The other big problem is McCoy’s sea-change in attitude. “Human life is too precious to waste on macho stunts” he says to Kirk.
Um… This is the guy who talked Kirk into commanding a starship again. A conversation that led to Kirk taking command in Star Trek II and, from there, battling an old enemy from the 1960’s, defying Starfleet command, stealing a fucking ship of the line, then blowing it up, then starting an inter-galactic incident with the Klingons, and, finally, going back in time and changing the course of human history forever. And that’s just in the last three movies.
Hi pot!
Hi kettle!
Anyway, after a few rounds of Row Your Boat and retarded Enterprise shakedown shenanigans, we cut to Klingons. Which is great, and there are female Klingons on the bridge, and there’s the brave Klingon music. We all breathe a sigh of relief. Time to actually start the Star Trek movie.
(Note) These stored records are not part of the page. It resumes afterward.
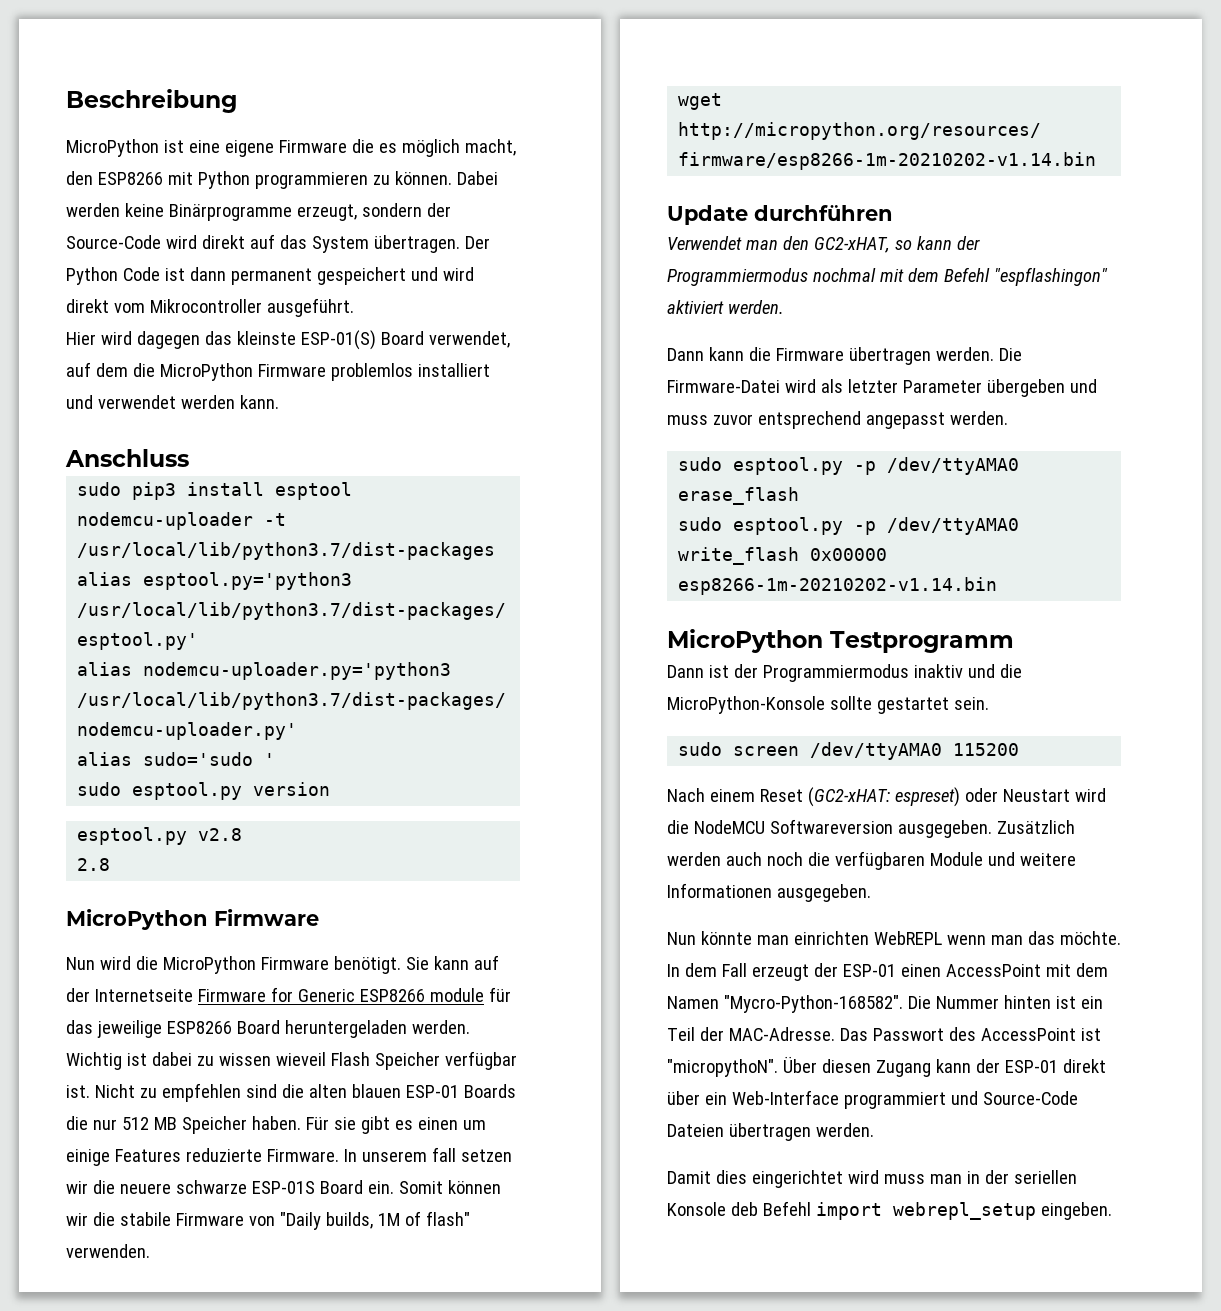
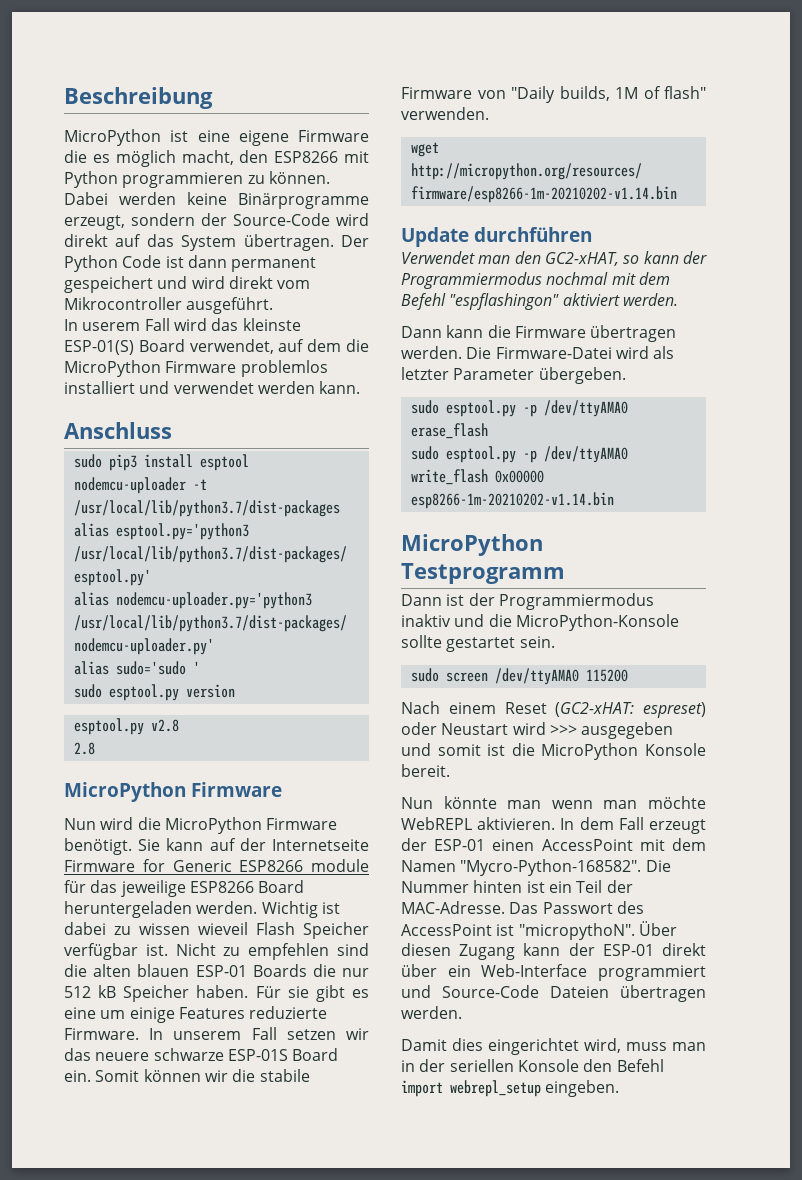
- Hier wird dagegen das kleinste ESP-01(S) Board verwendet, auf dem die MicroPython Firmware problemlos installiert und verwendet werden kann.
+ In userem Fall wird das kleinste ESP-01(S) Board verwendet, auf dem die MicroPython Firmware problemlos installiert und verwendet werden kann.
- Nicht zu empfehlen sind die alten blauen ESP-01 Boards die nur 512 MB Speicher haben.
+ Nicht zu empfehlen sind die alten blauen ESP-01 Boards die nur 512 kB Speicher haben.
- Für sie gibt es einen um einige Features reduzierte Firmware.
+ Für sie gibt es eine um einige Features reduzierte Firmware.
- In unserem fall setzen wir die neuere schwarze ESP-01S Board ein.
+ In unserem Fall setzen wir das neuere schwarze ESP-01S Board ein.
- Die Firmware-Datei wird als letzter Parameter übergeben und muss zuvor entsprechend angepasst werden.
+ Die Firmware-Datei wird als letzter Parameter übergeben.
- Nach einem Reset (GC2-xHAT: espreset) oder Neustart wird die NodeMCU Softwareversion ausgegeben. Zusätzlich werden auch noch die verfügbaren Module und weitere Informationen ausgegeben.
- Nun könnte man einrichten WebREPL wenn man das möchte.
+ Nach einem Reset (GC2-xHAT: espreset) oder Neustart wird >>> ausgegeben und somit ist die MicroPython Konsole bereit.
+ Nun könnte man wenn man möchte WebREPL aktivieren.
- Damit dies eingerichtet wird muss man in der seriellen Konsole deb Befehl import webrepl_setup eingeben.
+ Damit dies eingerichtet wird, muss man in der seriellen Konsole den Befehl import webrepl_setup eingeben.

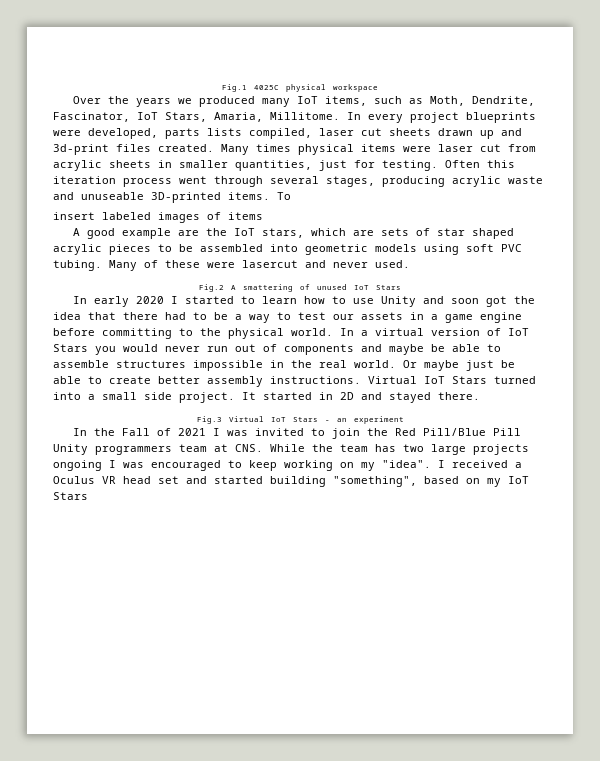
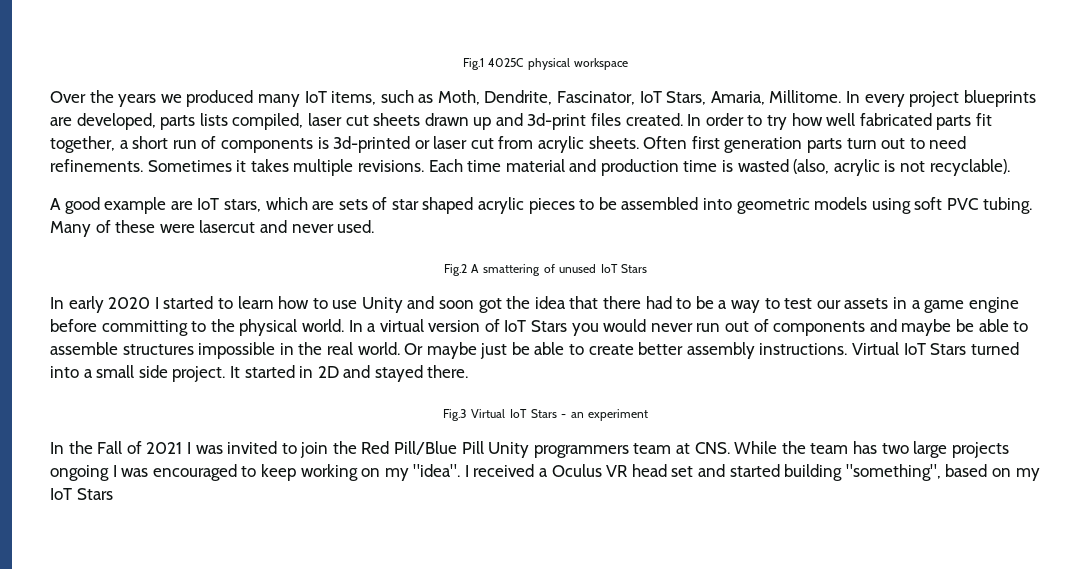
- In every project blueprints were developed, parts lists compiled, laser cut sheets drawn up and 3d-print files created.
+ In every project blueprints are developed, parts lists compiled, laser cut sheets drawn up and 3d-print files created.
- Many times physical items were laser cut from acrylic sheets in smaller quantities, just for testing. Often this iteration process went through several stages, producing acrylic waste and unuseable 3D-printed items. To
- insert labeled images of items
+ In order to try how well fabricated parts fit together, a short run of components is 3d-printed or laser cut from acrylic sheets. Often first generation parts turn out to need refinements. Sometimes it takes multiple revisions. Each time material and production time is wasted (also, acrylic is not recyclable).
- A good example are the IoT stars, which are sets of star shaped acrylic pieces to be assembled into geometric models using soft PVC tubing.
+ A good example are IoT stars, which are sets of star shaped acrylic pieces to be assembled into geometric models using soft PVC tubing.

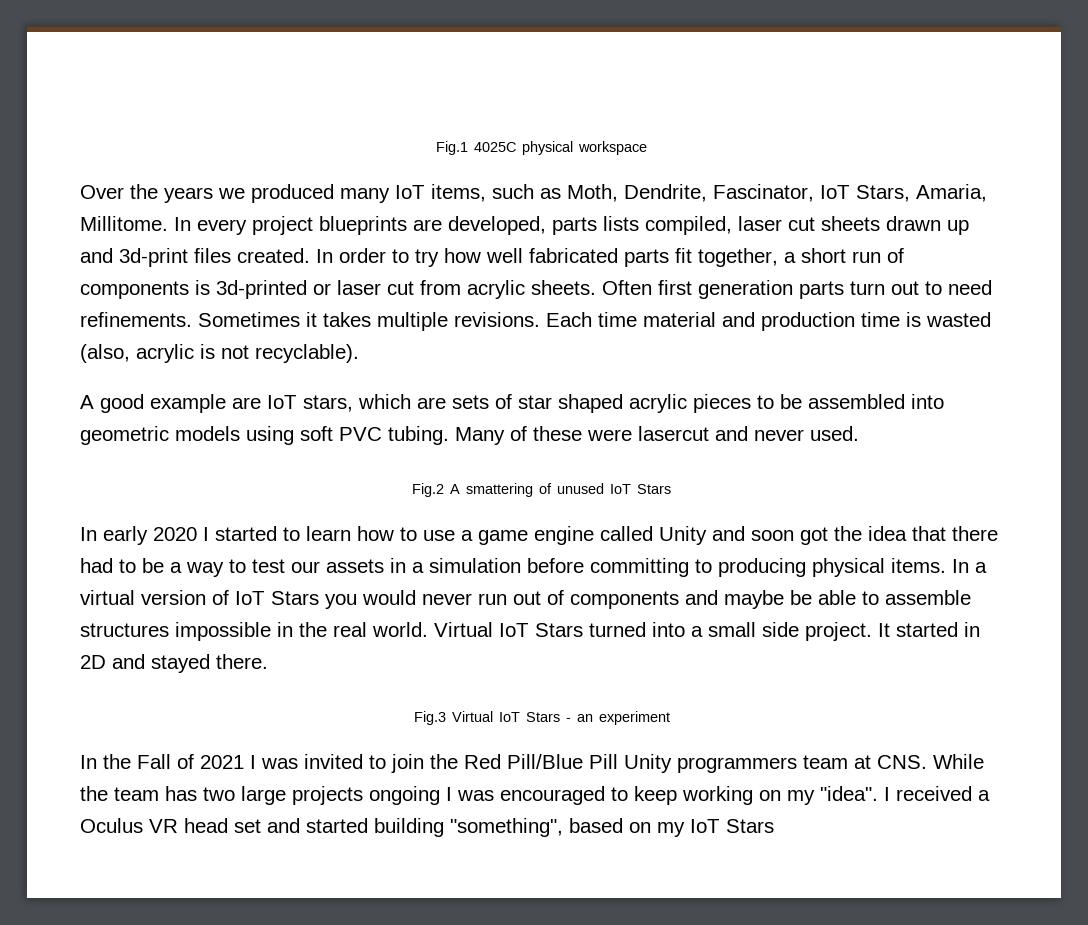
- In early 2020 I started to learn how to use Unity and soon got the idea that there had to be a way to test our assets in a game engine before committing to the physical world.
+ In early 2020 I started to learn how to use a game engine called Unity and soon got the idea that there had to be a way to test our assets in a simulation before committing to producing physical items.
- Or maybe just be able to create better assembly instructions.

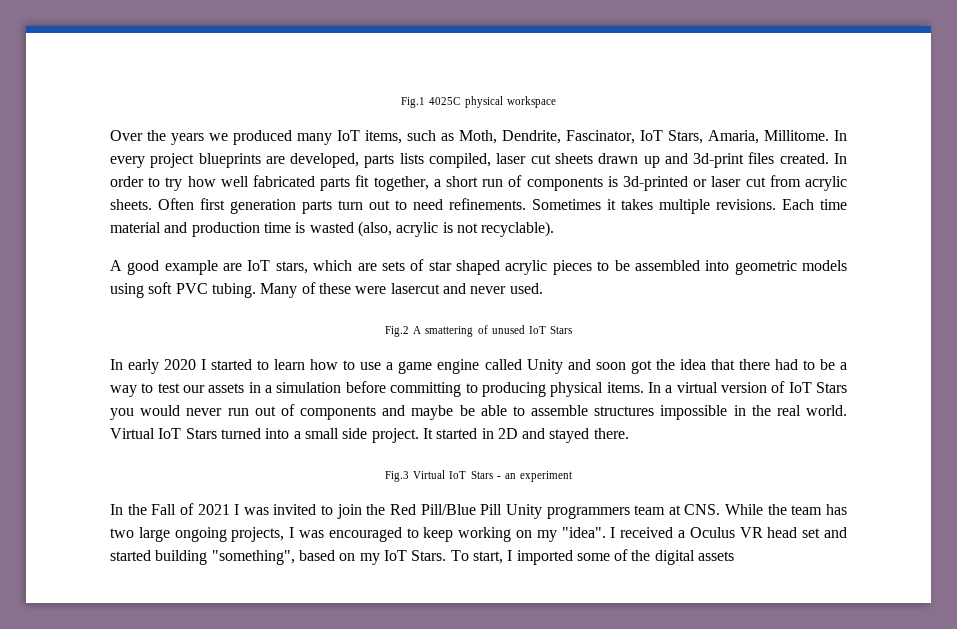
- In the Fall of 2021 I was invited to join the Red Pill/Blue Pill Unity programmers team at CNS. While the team has two large projects ongoing I was encouraged to keep working on my "idea".
+ In the Fall of 2021 I was invited to join the Red Pill/Blue Pill Unity programmers team at CNS. While the team has two large ongoing projects, I was encouraged to keep working on my "idea".
- I received a Oculus VR head set and started building "something", based on my IoT Stars
+ I received a Oculus VR head set and started building "something", based on my IoT Stars. To start, I imported some of the digital assets

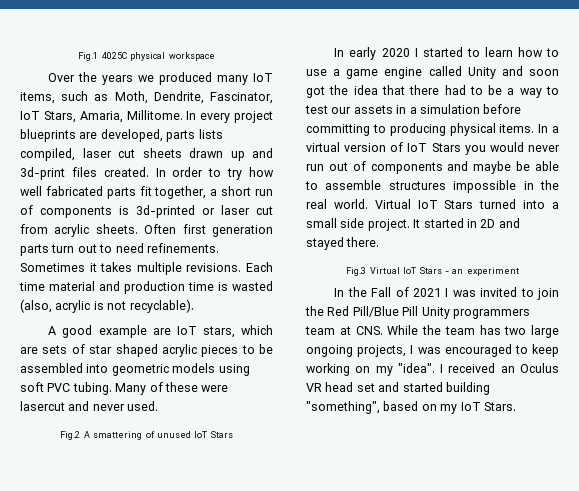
- I received a Oculus VR head set and started building "something", based on my IoT Stars. To start, I imported some of the digital assets
+ I received an Oculus VR head set and started building "something", based on my IoT Stars.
The Klingon captain is frustrated. He’s shooting at space garbage and desperately wants to engage a Federation starship. People scoffed at this, but I loved it… It’s a perfect prelude to Star Trek VI. The boring, final days of the Cold War. (A startling parallel, really, to how the world was in 1989.)
So the Enterprise limps along to Nimbus III and what is, most likely, a massive incident that would require, maybe, a few ships. Yes, Starfleet says, there are plenty of available ships… But no experienced commanders. These words are actually spoken! So…okay. Why not put Kirk in charge of any one of those other ships? Ah, well. Nevermind.
Star Trek V is also all about Uhura’s fan dance. It took them 20 years to realize that they should just have Uhura naked and doing a sexy dance, then beat up the rednecks. Something she was always capable of, but never got to do. In The Motion Picture, she was just plain dowdy, and she was kind of second banana for Star Trek II-IV. But, finally, here she has a crucial role — get naked and confuse the desert hillbillies.
The fan dance, and the events leading up to it and immediately after, are the real reasons people hate Star Trek V — lame, outdated, misplaced comedy and a confused storyline.
But from that clumsy comedy we move into some powerful scenes. Sybock revealing the “inner pain” to our main guys. McCoy euthanizing his father, Spock’s birth and his father’s disgust at his humanity… And Kirk’s refusal to play along. “Pain and guilt can’t be taken away with a magic wand. They’re the things that make us who we are… We lose them and we lose ourselves… I NEED my pain!”
From that point on, at the movie’s midpoint, Star Trek V is oh-so-very Star Trek. So, while it is the worst entry in the original movies, I still defend it. I do so because it’s the last, true gasp of The Original Series. Star Trek VI is, spiritually, a TNG movie. But Star Trek V, despite a very rough start, spends its final two acts deep in the territory of a slightly off TOS episode. Right down to the somewhat saccharine finale. We go from shipbound shenanigans to a very TOS-style rocky planet, and an encounter with “God” that feels like it stepped out of the 60’s. Facing “God,” then, with the cynicism of the 80’s, is a moment where the entire movie franchise sort of syncs up and clicks in some weird, storytelling, and probably not intentional way.
Star Trek V comes across more as an epilogue to The Original Series. Here we’ve had 22 years of adventure, so we end it all in the woods, singing songs around a campfire, and fade out slowly.